Comissão de Ética pede afastamento de Dirceu

Ética Advogado de Dirceu vai pedir anulação do relatório. 9 Foto: Claudinho Coradini/JP)

A Comissão de Ética e Decoro Parlamentar da Câmara de Vereadores de Piracicaba protocolou ontem relatório que sugere o afastamento por 60 dias do vereador Dirceu Alves da Silva (SD). O parlamentar é acusado de assédio por uma ex-assessora que também alega ter de dividir com ele o salário recebido na Casa de Leis. Dirceu teria sido o responsável por indicar a servidora ao cargo no Legislativo. De acordo com o documento assinado pelo vereador Marcos Abdala (PRB), presidente da comissão, as atividades desenvolvidas apuraram denúncia de que o parlamentar teria recebido parte do salário de uma ex-servidora da Câmara de Vereadores. A comissão apurou também a denúncia do vereador de que a mesma servidora o teria coagido. O advogado de defesa, Gustavo Benitez Ribeiro, disse que vai apresentar recurso na Justiça solicitando a nulidade do relatório.

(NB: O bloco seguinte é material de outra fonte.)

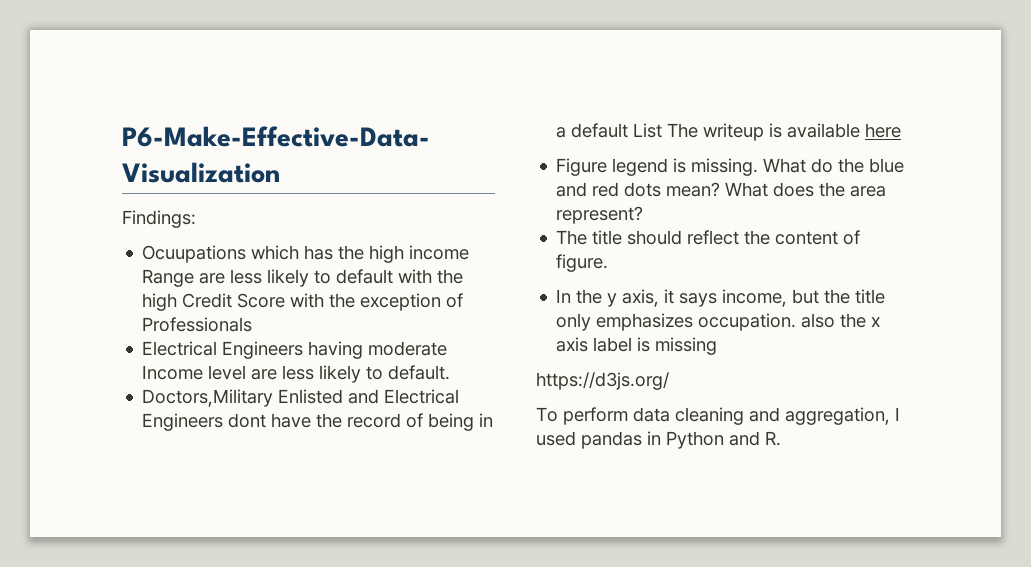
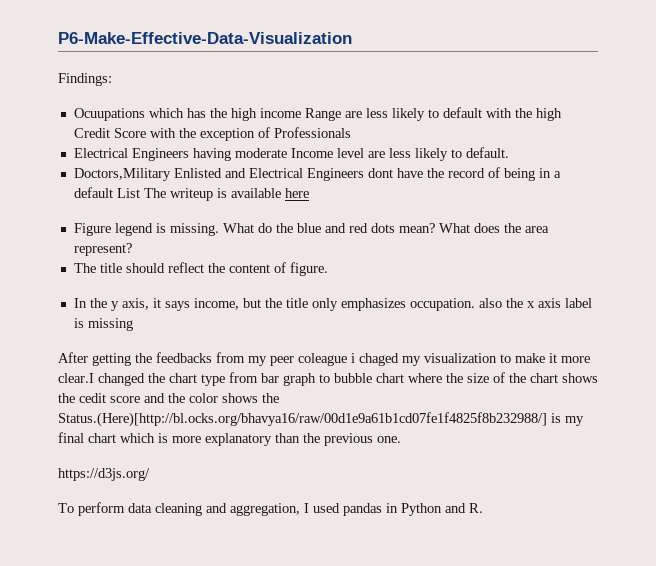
(718, 346) none -> [58,352,590,366] [58,372,598,386] [58,393,279,403] [58,412,584,427] [58,432,401,446] // After getting the feedbacks from my peer coleague i chaged my visualization to make it more clear.I changed the chart type from bar graph to bubble chart where the size of the chart shows the cedit score and the color shows the Status.(Here)[http://bl.ocks.org/bhavya16/raw/00d1e9a61b1cd07fe1f4825f8b232988/] is my final chart which is more explanatory than the previous one.

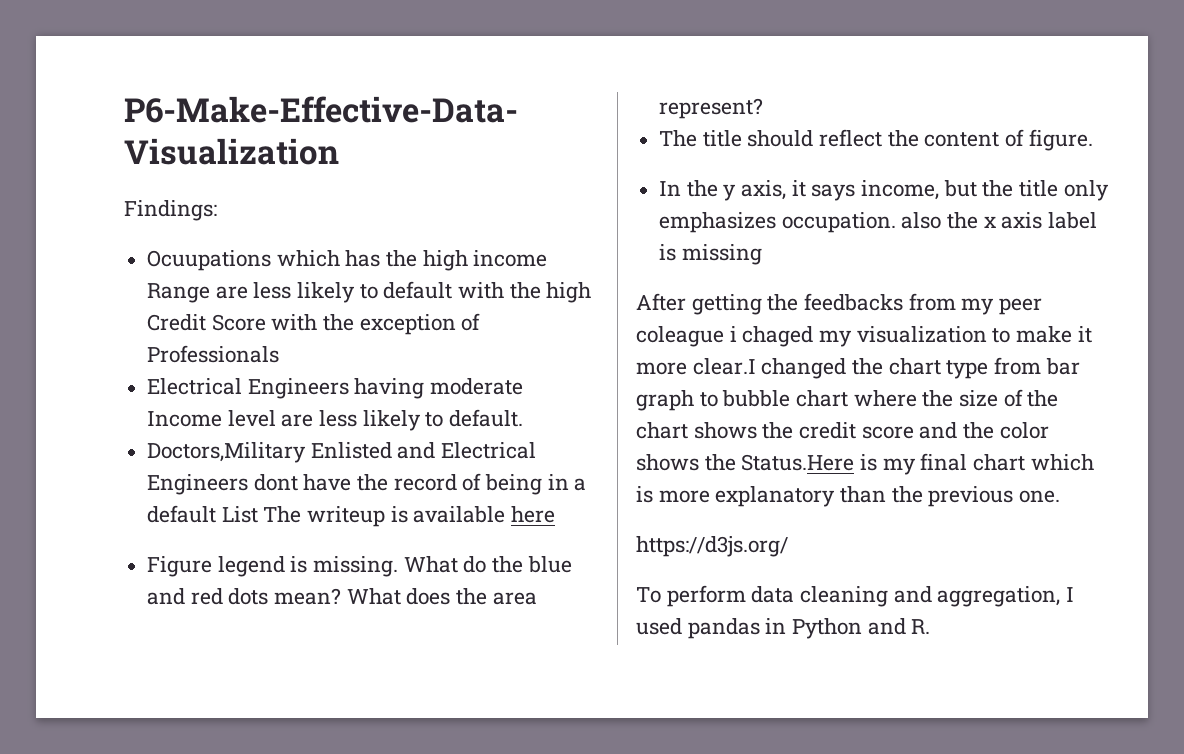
[79,393,106,403] cedit -> [799,422,857,439] credit
[58,412,547,427] Status.(Here)[http://bl.ocks.org/bhavya16/raw/00d1e9a61b1cd07fe1f4825f8b232988/] -> [741,454,855,471] Status.Here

A assessoria de imprensa da Câmara informou ontem, que o documento foi encaminhado à advogada-chefe do Departamento Jurídico, Laura Checoli, que vai informar qual o procedimento e quais prazos serão adotados para a votação em plenário, conforme preveem o Regimento Interno e a Lei Orgânica do Município. O advogado que defende Dirceu disse que seu cliente ainda não foi notificado sobre a decisão da comissão e que pretende ingressar com o recurso antes que o processo seja submetido ao plenário. “Entendo ser uma sanção injusta porque o vereador não teve a chance de se defender de alguns pontos abordados no relatório”, afirmou o defensor. Questionado sobre quais pontos, o advogado disse que não iria comentar porque o processo era mantido em segredo de Justiça. “Não vou falar especificamente dos pontos porque esse relatório era sigiloso”, acrescentou.

MINISTÉRIO PÚBLICO — O advogado da ex-assessora, Homero de Carvalho, classificou o relatório como “corporativismo por parte dos vereadores” e disse que está confiante na atuação do Ministério Público, onde a denúncia também foi apresentada. Ele disse acreditar na investigação da ação civil pública. Para Carvalho e sua cliente, o vereador deve ser cassado. De acordo com ele, ao ser submetido ao plenário, os parlamentares terão três opções: acatar, arquivar ou apresentar emenda ao relatório da Comissão de Ética. “Eles podem acrescentar uma outra medida que entenderem necessária”, explicou.

Carvalho acrescentou que o vereador também vai responder a um processo por danos morais movido pela ex-assessora. “Ele é um homem público não podia ter feito isso”, afirmou. A ex-servidora vai prestar depoimento no Ministério Público na próxima semana. De acordo com o advogado, a Polícia Civil também investiga o caso e o vereador acusado também terá de prestar depoimento.